The stakes should be high when growing tomatoes.  Almost nothing is worse than huge tomato plants sprawling on the grown, dropping fruits, which then rot and get eaten by varmints.  It literally stinks!  I like tomato cages re-enforced with a large metal post, but wooden stakes and soft green twine, or almost any support system, can work.  Stake before the plants get too wild to confine.

Worse than flopping tomatoes are wild weeds.  Unless you slice, grub, smother, or yank them out, they’ll pull out their six-shooters and take over.  As a youngster my father gave me weed duty – August torture when the garden resembled southeastern Asia’s jungle.  Too late I learned that mulch applied early – newspapers, dead leaves, black plastic, even old rugs – can be your best friend.
 
Less is more.  It’s heartbreaking to pull out and discard tiny carrot and radish seedlings, but if you’ve got eighty-five per inch of row, no good will follow.  Thin carrots to be 1 to 2 inches apart, lettuce to 4 inches for leaf types, 12 for heads.  Don’t feel guilty about the plant carnage.

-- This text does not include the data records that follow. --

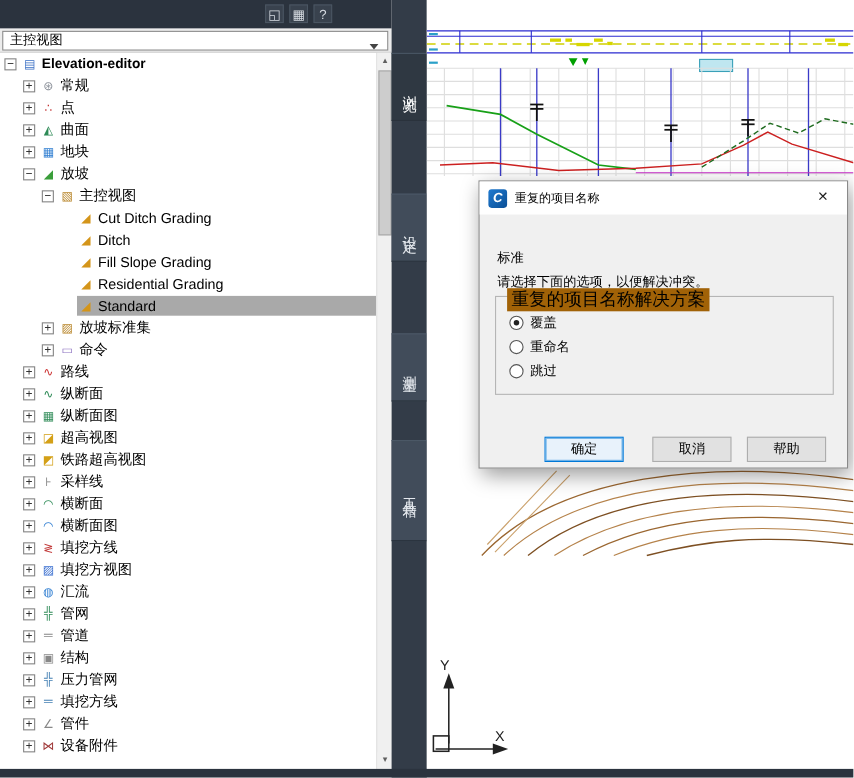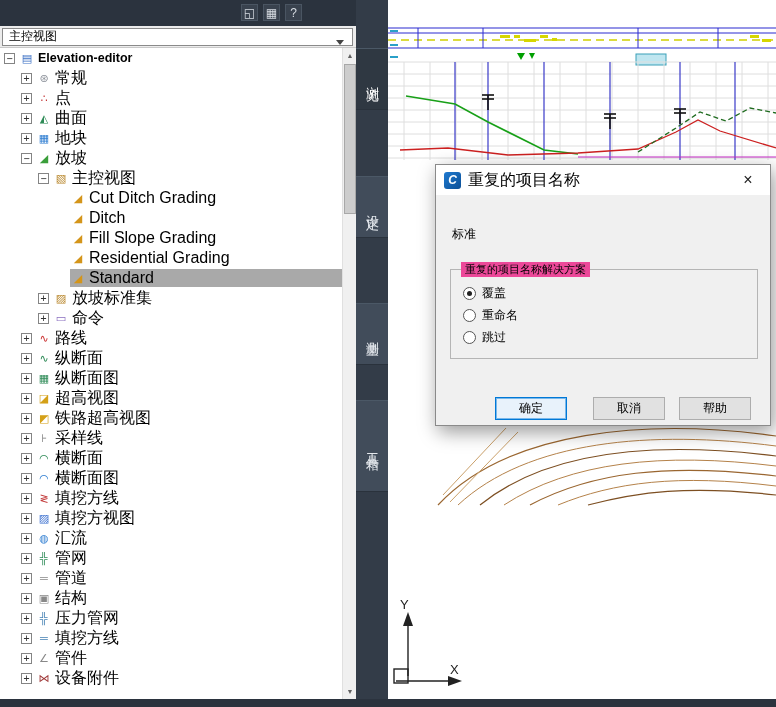--- a/index.html
+++ b/index.html
@@ -15,48 +15,48 @@
   .combo-label{flex:1;font-size:12px}
   .combo-arrow{width:0;height:0;border-left:4px solid transparent;border-right:4px solid transparent;border-top:5px solid #444;margin-right:2px}
 
   .tree{position:absolute;left:0;top:48px;width:342px;height:651px;background:#fff;overflow:hidden}
   .tree-row{height:20px;display:flex;align-items:center;white-space:nowrap;cursor:default}
   .toggle{width:11px;height:11px;border:1px solid #848484;background:#fff;color:#333;font-size:10px;line-height:9px;text-align:center;flex:0 0 11px;margin-right:4px;font-family:"DejaVu Sans Mono",monospace}
   .toggle-spacer{flex:0 0 15px}
   .row-content{display:flex;align-items:center;flex:1;height:18px;padding-right:4px}
   .tree-row.selected .row-content{background:#a9a9a9}
   .tree-icon{width:16px;text-align:center;font-size:11px;flex:0 0 16px}
-  .tree-label{margin-left:3px;font-size:16px}
+  .tree-label{margin-left:3px;font-size:13px}
   .tree-label.bold{font-weight:bold;font-size:12.5px}
 
   .scrollbar{position:absolute;left:342px;top:48px;width:14px;height:651px;background:#f0f0f0;border-left:1px solid #e0e0e0}
   .sb-arrow{position:absolute;left:0;width:14px;height:15px;display:flex;align-items:center;justify-content:center;font-size:7px;color:#606060;background:#f0f0f0}
   .sb-up{top:0}.sb-down{bottom:0}
   .sb-thumb{position:absolute;left:1px;top:16px;width:12px;height:150px;background:#cdcdcd;border:1px solid #a8a8a8}
 
   
   .tabstrip{position:absolute;left:356px;top:0;width:32px;height:707px;background:#333c48}
   .side-tab{position:absolute;left:0;width:32px;background:#414c5a;border-top:1px solid #4b5866;border-bottom:1px solid #2a323c;color:#e4e8ed;display:flex;align-items:center;justify-content:center;writing-mode:vertical-rl;text-orientation:upright;letter-spacing:3px;font-size:13px;cursor:pointer}
   .side-tab.active{background:#2f3842;color:#fff}
 
   
   .drawing{position:absolute;left:388px;top:0;width:388px;height:699px;background:#fff}
   .bottombar{position:absolute;left:0;top:699px;width:776px;height:8px;background:#2b333e}
 
   
   .dialog{position:absolute;left:435px;top:164px;width:336px;height:262px;background:#f0f0f0;border:1px solid #8a8a8a;box-shadow:3px 6px 18px rgba(0,0,0,.4);z-index:10}
   .dlg-titlebar{height:30px;background:#fff;display:flex;align-items:center;padding:0 8px}
   .dlg-app-icon{width:17px;height:17px;border-radius:3px;background:linear-gradient(135deg,#1f7ad0,#0b4f96);color:#fff;font-weight:bold;font-size:12px;display:flex;align-items:center;justify-content:center;font-style:italic}
-  .dlg-title{margin-left:7px;font-size:16px}
+  .dlg-title{margin-left:7px;font-size:11px}
   .dlg-close{margin-left:auto;width:28px;height:22px;display:flex;align-items:center;justify-content:center;font-size:16px;color:#222;cursor:pointer}
   .dlg-line1{position:absolute;left:16px;top:40px}
   .dlg-item{position:absolute;left:16px;top:61px}
   .dlg-line2{position:absolute;left:16px;top:83px}
   .groupbox{position:absolute;left:14px;top:104px;width:308px;height:90px;border:1px solid #b5b5b5}
-  .group-title{position:absolute;left:10px;top:-8px;background:#ec4899;padding:0 4px;font-size:11px}
+  .group-title{position:absolute;left:10px;top:-8px;background:#a16207;padding:0 4px;font-size:16px}
   .radio-rows{position:absolute;left:12px;top:12px}
   .radio-row{display:flex;align-items:center;height:22px;cursor:pointer}
   .radio{width:13px;height:13px;border:1px solid #555;border-radius:50%;background:#fff;position:relative;flex:0 0 13px}
   .radio.checked::after{content:"";position:absolute;left:3px;top:3px;width:5px;height:5px;border-radius:50%;background:#222}
   .radio-label{margin-left:6px}
   .checkbox-row{position:absolute;left:16px;top:205px;display:flex;align-items:center;cursor:pointer}
   .checkbox{width:13px;height:13px;border:1px solid #555;background:#fff;flex:0 0 13px}
   .checkbox-label{margin-left:6px}
   .dlg-btn{position:absolute;top:232px;width:72px;height:23px;background:#e1e1e1;border:1px solid #adadad;font-size:12px;display:flex;align-items:center;justify-content:center;cursor:pointer;font-family:inherit}
   .dlg-btn.default{background:#e8f2fb;border:1px solid #0078d7;box-shadow:inset 0 0 0 1px #7ab8ea}
@@ -432,20 +432,21 @@
 
 <div class="bottombar"></div>
 
 <div class="dialog">
   <div class="dlg-titlebar">
     <span class="dlg-app-icon">C</span>
     <span class="dlg-title">重复的项目名称</span>
     <span class="dlg-close">×</span>
   </div>
   <div class="dlg-item">标准</div>
+  <div class="dlg-line2">请选择下面的选项，以便解决冲突。</div>
 
   <div class="groupbox">
     <span class="group-title">重复的项目名称解决方案</span>
     <div class="radio-rows">
         <div class="radio-row">
           <span class="radio checked"></span>
           <span class="radio-label">覆盖</span>
         </div>
         <div class="radio-row">
           <span class="radio"></span>

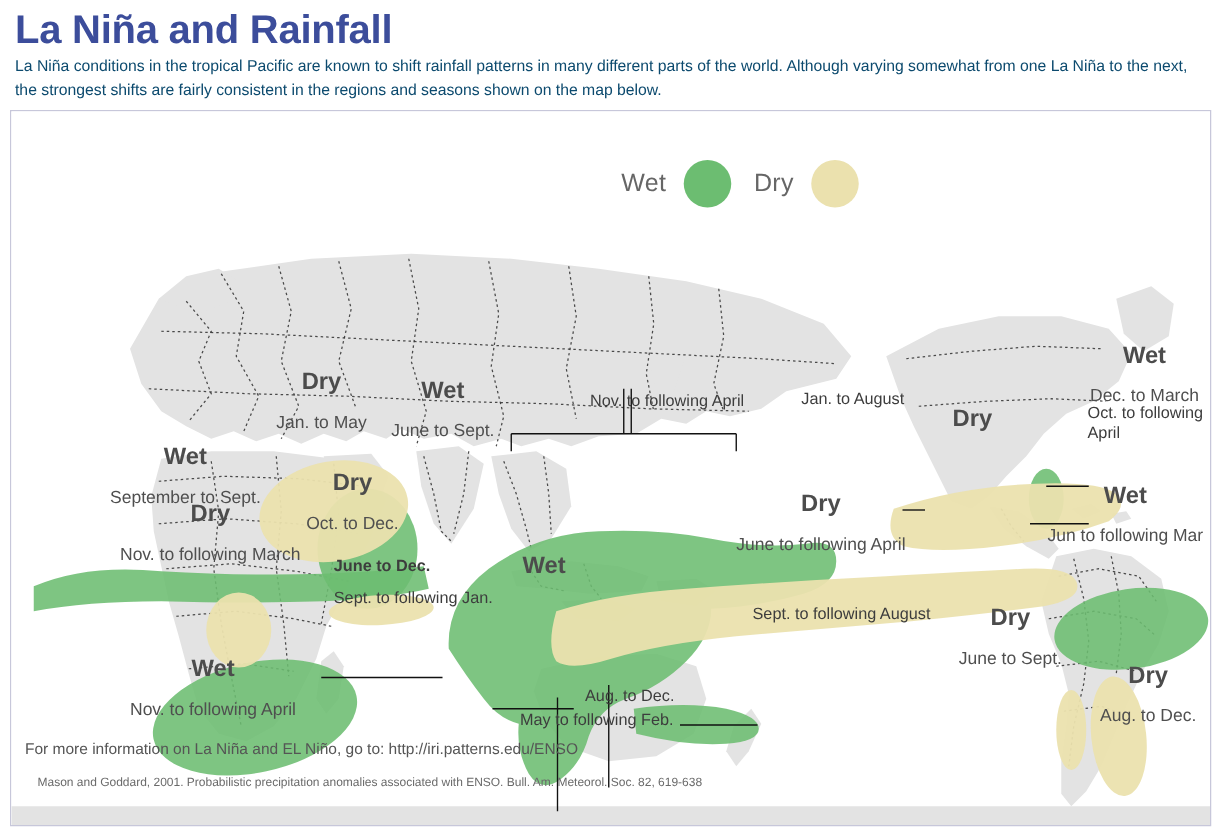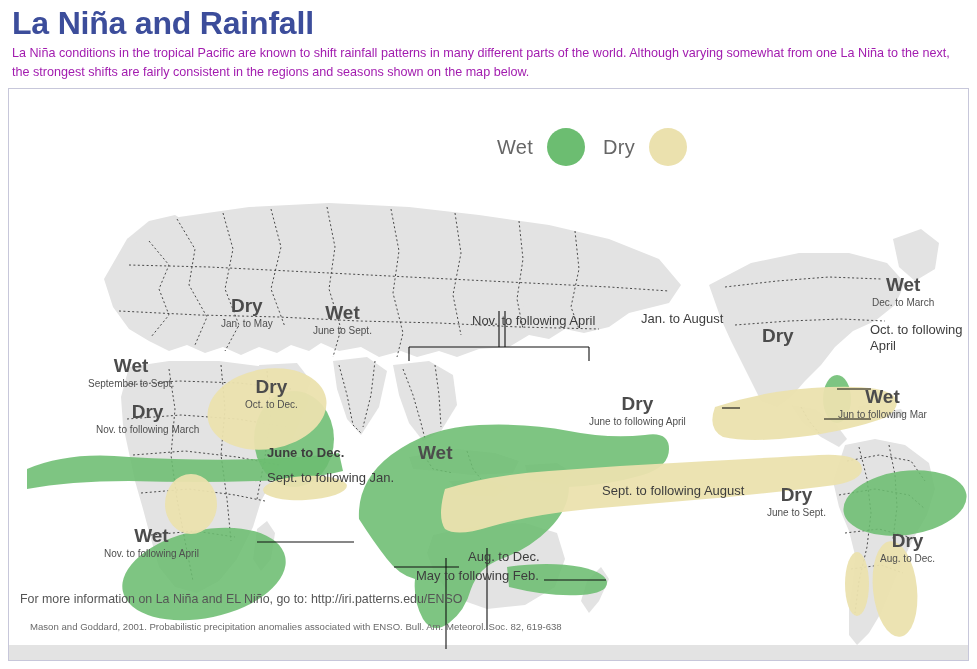--- a/index.html
+++ b/index.html
@@ -29,21 +29,21 @@
     font-size: 32px;
     font-weight: bold;
     color: #3c4d9b;
     letter-spacing: -0.2px;
     margin: 0 0 6px 0;
     line-height: 30px;
   }
   #intro-paragraph {
     font-size: 12.6px;
     line-height: 19px;
-    color: #a21caf;
+    color: #0c4a6e;
     max-width: 948px;
   }
 
   
   #map-frame {
     position: absolute;
     left: 8px;
     top: 88px;
     width: 961px;
     height: 573px;
@@ -90,24 +90,25 @@
     white-space: nowrap;
   }
   .ann .big {
     font-size: 19px;
     font-weight: bold;
     color: #4c4c4c;
     display: block;
     line-height: 21px;
   }
   .ann .sub {
-    font-size: 10px;
+    font-size: 14px;
     color: #4f4f4f;
     display: block;
     line-height: 16px;
+    margin-top: 13px;
   }
   .ann.center { text-align: center; }
   .ann.leader { font-size: 13px; line-height: 16px; color: #3d3d3d; }
   .ann.leader.two { white-space: normal; width: 120px; }
 
   
   #more-info {
     position: absolute;
     left: 20px;
     top: 592px;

More is better.  Plant extra zucchini so that when the squash bug strikes, you’ll still get yours.  Ditto tomatoes, which are devastated by fungal pathogens.  Share extra bounty with your neighbors (at a distance, of course). 

Contact Extension at (518) 272-4210 or dhc3@cornell.edu when disaster strikes.

Relish the successes, don’t fret the failures.  Find peace through vegetable gardening.